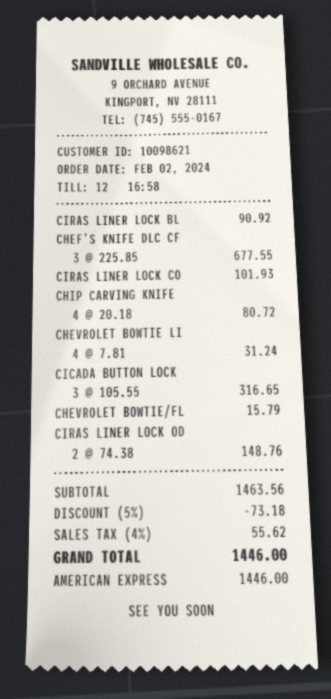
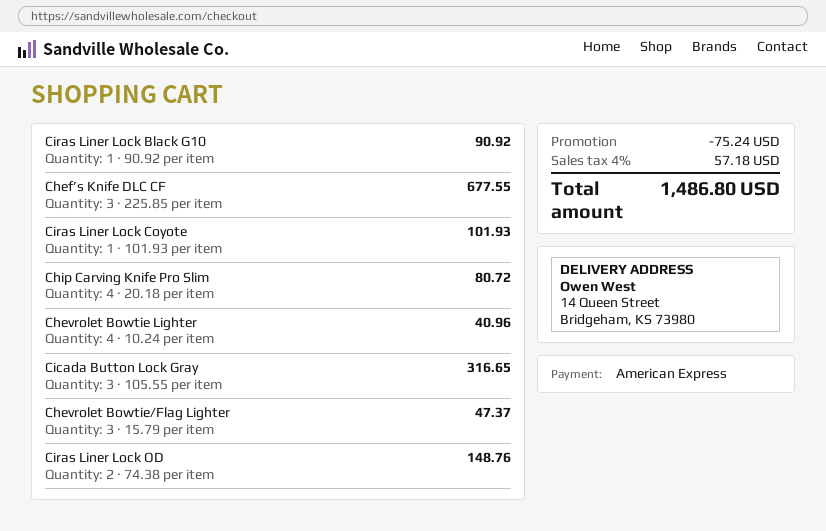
CHEVROLET BOWTIE LI: 4 x 7.81 = 31.24 -> 4 x 10.24 = 40.96
CHEVROLET BOWTIE/FL: 1 x 15.79 = 15.79 -> 3 x 15.79 = 47.37
discount: 73.18 -> 75.24
tax: 4% = 55.62 -> 4% = 57.18
total: 1446.00 -> 1486.80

⁂

**Exercise brief**:
Please retype the data exactly as it appears, but without any of its pictures.

**Solved problem**:
CHEVROLET BOWTIE LI: 4 x 7.81 = 31.24 -> 4 x 10.24 = 40.96
CHEVROLET BOWTIE/FL: 1 x 15.79 = 15.79 -> 3 x 15.79 = 47.37
discount: 73.18 -> 75.24
tax: 4% = 55.62 -> 4% = 57.18
total: 1446.00 -> 1486.80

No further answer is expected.